Effect of cadmium chloride on transepithelial electrical resistance of Sertoli cell monolayers in two-compartment cultures--a new model for toxicological investigations of the "blood-testis" barrier in vitro.

The effect of various doses (0.75-24 microM) of cadmium chloride (CdCl2) on the development of intercellular tight junctions by immature rat Sertoli cells (Sc) was investigated in vitro using the two-compartment culture system. The status of tight junctions was monitored by repeated measurements of the transepithelial electrical resistance (TER). For defining the specificity of CdCl2 effects, the TER changes were correlated with Sc secretory activity (immunoactive inhibin), the cell number (DNA content), and viability (MTT test). The effects of CdCl2 depended on the concentration of the toxicant as well as on the onset and duration of exposure (4 and 18 hr on Day 1 or 5 of culture).
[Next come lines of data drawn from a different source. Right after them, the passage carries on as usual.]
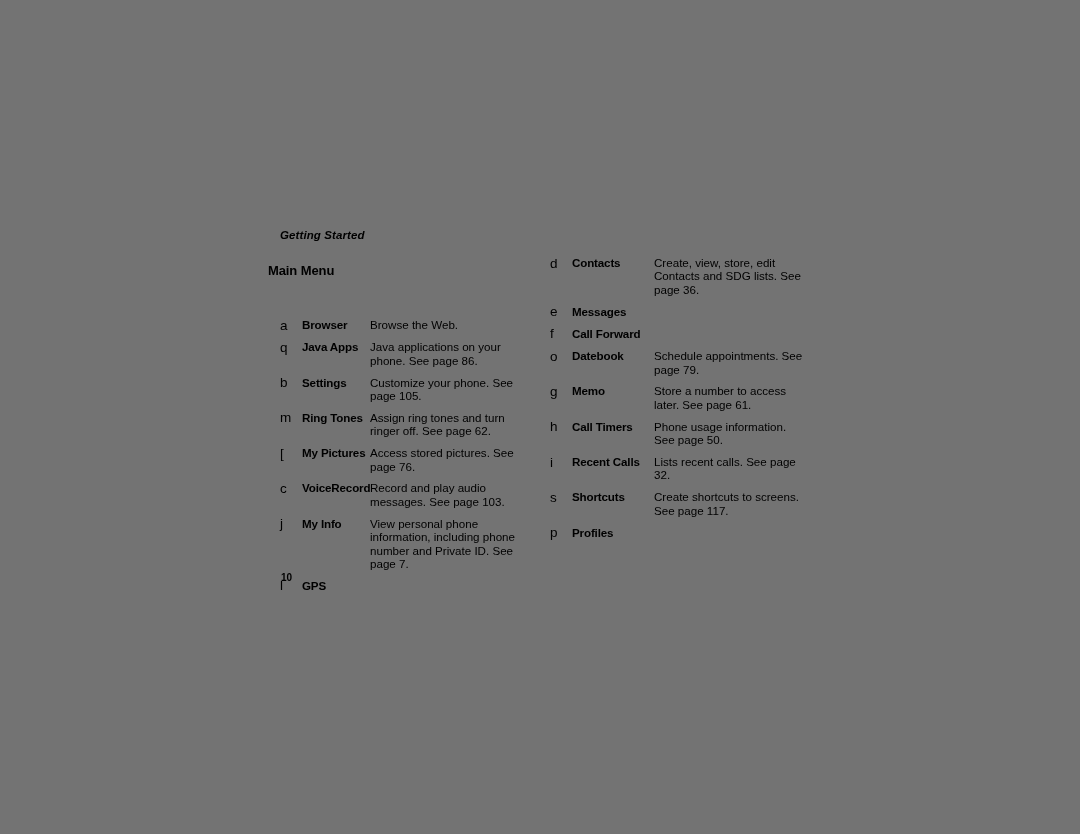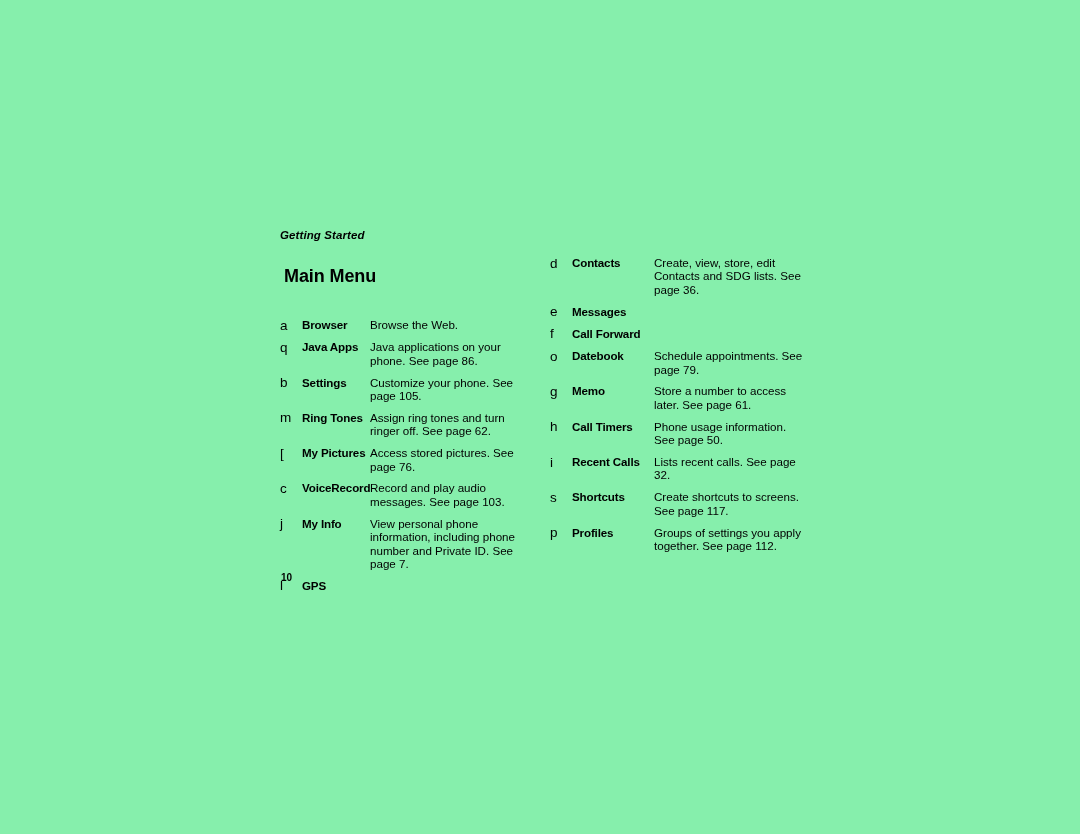--- a/index.html
+++ b/index.html
@@ -15,41 +15,41 @@
     color: #000000;
     -webkit-font-smoothing: antialiased;
   }
 
   
   .page {
     position: absolute;
     left: 0; top: 0;
     width: 1080px;
     height: 834px;
-    background: #86efac;
+    background: #737373;
     overflow: hidden;
   }
 
   
   .running-head {
     position: absolute;
     left: 280px;
     top: 229px;
     font-size: 11.5px;
     font-weight: bold;
     font-style: italic;
     letter-spacing: 0.1px;
   }
 
   
   .section-title {
     position: absolute;
-    left: 284px;
+    left: 268px;
     top: 254px;
-    font-size: 18px;
+    font-size: 13px;
     font-weight: bold;
     letter-spacing: -0.1px;
   }
 
   
   .intro {
     position: absolute;
     left: 280px;
     top: 273px;
     width: 252px;
@@ -193,19 +193,18 @@
         <span class="menu-desc">Lists recent calls. See page 32.</span>
       </div>
       <div class="menu-row">
         <span class="menu-icon">s</span>
         <span class="menu-label">Shortcuts</span>
         <span class="menu-desc">Create shortcuts to screens. See page 117.</span>
       </div>
       <div class="menu-row">
         <span class="menu-icon">p</span>
         <span class="menu-label">Profiles</span>
-        <span class="menu-desc">Groups of settings you apply together. See page 112.</span>
       </div>
     </div>
 
   <div class="folio">10</div>
 
 </div>
 
 </body></html>

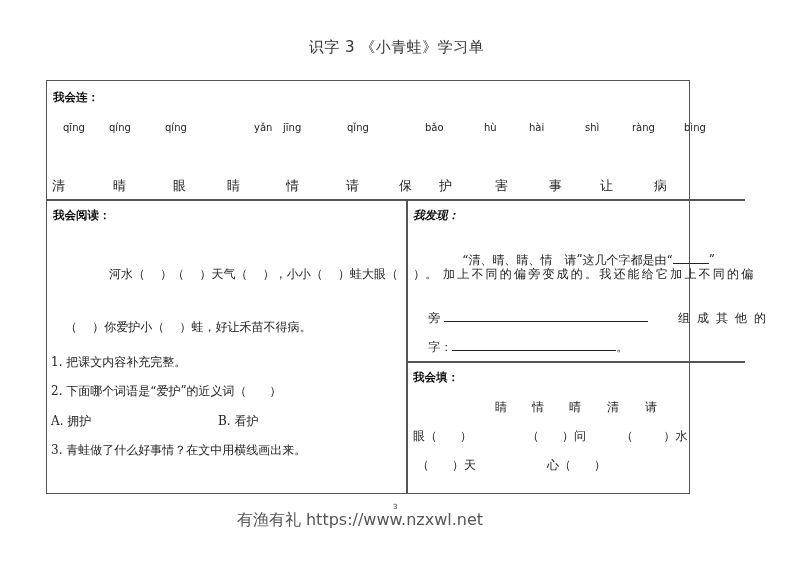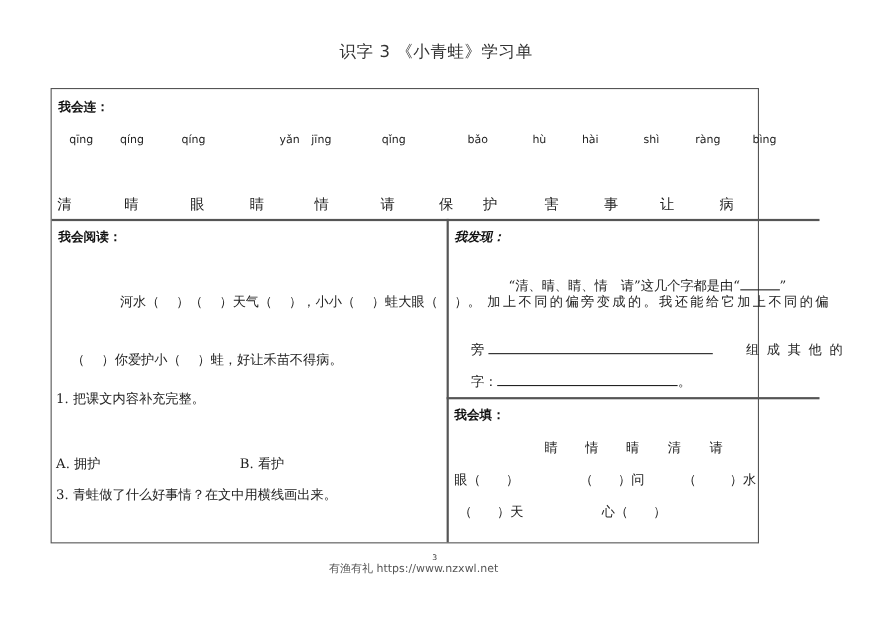--- a/index.html
+++ b/index.html
@@ -12,21 +12,21 @@
   .hline { position:absolute; background:#555; height:1.5px; }
   .vline { position:absolute; background:#555; width:1.5px; }
   .label { position:absolute; font-family:"DejaVu Sans", sans-serif; font-weight:bold;
            font-size:11.5px; color:#111; }
   .pinyin { position:absolute; top:41px; font-family:"DejaVu Sans", sans-serif; font-size:10px; color:#222; }
   .hanzi { position:absolute; top:96px; font-size:13px; color:#222; }
   .line { position:absolute; font-size:12px; white-space:pre; color:#222; }
   .wide { letter-spacing:3px;margin-left:30px; }
   .blank { display:inline-block; border-bottom:1px solid #222; height:12px; vertical-align:baseline; }
   .footer { position:absolute; top:510px; left:0; width:720px; text-align:center;
-            font-family:"DejaVu Sans", sans-serif; font-size:10px; color:#555;padding-left:16px; }
+            font-family:"DejaVu Sans", sans-serif; font-size:16px; color:#555; }
   .pagenum { position:absolute; top:503px; left:393px; font-family:"DejaVu Sans", sans-serif;
              font-size:7px; color:#333; }
 </style>
 </head>
 <body>
 
 <div class="title">识字 3 《小青蛙》学习单</div>
 
 <div class="sheet">
 
@@ -61,20 +61,21 @@
   <span class="hanzi" style="left:392px;">护</span>
   <span class="hanzi" style="left:448px;">害</span>
   <span class="hanzi" style="left:502px;">事</span>
   <span class="hanzi" style="left:553px;">让</span>
   <span class="hanzi" style="left:607px;">病</span>
 
   <div class="label" style="left:6px; top:127px;">我会阅读：</div>
   <div class="line" style="left:18px; top:185px;margin-left:44px;">河水（    ）（    ）天气（    ），小小（    ）蛙大眼（    ）。</div>
   <div class="line" style="left:18px; top:238px;">（    ）你爱护小（    ）蛙，好让禾苗不得病。</div>
   <div class="line" style="left:4px; top:273px;">1. 把课文内容补充完整。</div>
+  <div class="line" style="left:4px; top:302px;">2. 下面哪个词语是“爱护”的近义词（      ）</div>
   <div class="line" style="left:4px; top:332px;">A. 拥护</div>
   <div class="line" style="left:171px; top:332px;">B. 看护</div>
   <div class="line" style="left:4px; top:361px;">3. 青蛙做了什么好事情？在文中用横线画出来。</div>
 
   <div class="label" style="left:366px; top:127px;font-style:italic;">我发现：</div>
   <div class="line" style="left:400px; top:156px;">
     <span>“清、晴、睛、情　请”这几个字都是由“</span><span class="blank" style="width:36px;"></span><span>”</span>
   </div>
   <div class="line wide" style="left:366px; top:185px; letter-spacing:2.2px;">加上不同的偏旁变成的。我还能给它加上不同的偏</div>
   <div class="line" style="left:366px; top:214px;">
The observed effects could be divided into four categories: (1) At highest doses employed, the TER values decreased significantly and irreversibly during 13 days of culture, and the decrease was accompanied by a significant and irreversible drop in inhibin secretion, cell viability, and cell number. (2) Within a narrow range of doses, the irreversible, or only partially reversible, decrease of TER was accompanied by a transient decrease, or no change, of the secretory activity and no significant changes in Sc cell number and/or viability. (3) With still lower doses, the TER values rapidly decreased and then returned to control level within 3-4 days. In this group, no changes in either inhibin secretion or cell viability were observed. (4) Exposure to the lowest doses of CdCl2 caused a delayed, but significant increase in TER. This increase was not accompanied by noticeable changes in other parameters evaluated. These data suggest that CdCl2 may selectively compromise, at least in vitro, the development and maintenance of the inter-Sc tight junctions, without affecting the secretory activity or the cell number and viability. However, increasing cumulative doses of CdCl2 (concentration multiplied by the time of exposure) led to decreased inhibition secretion and cell viability and then, finally, to irreversible cell damage and death. We believe that the experimental model and approach reported in this paper should be very useful for investigating the mechanism of action of known or potential testicular toxicants, particularly those suspected to compromise the integrity of the "blood-testis" barrier.[1]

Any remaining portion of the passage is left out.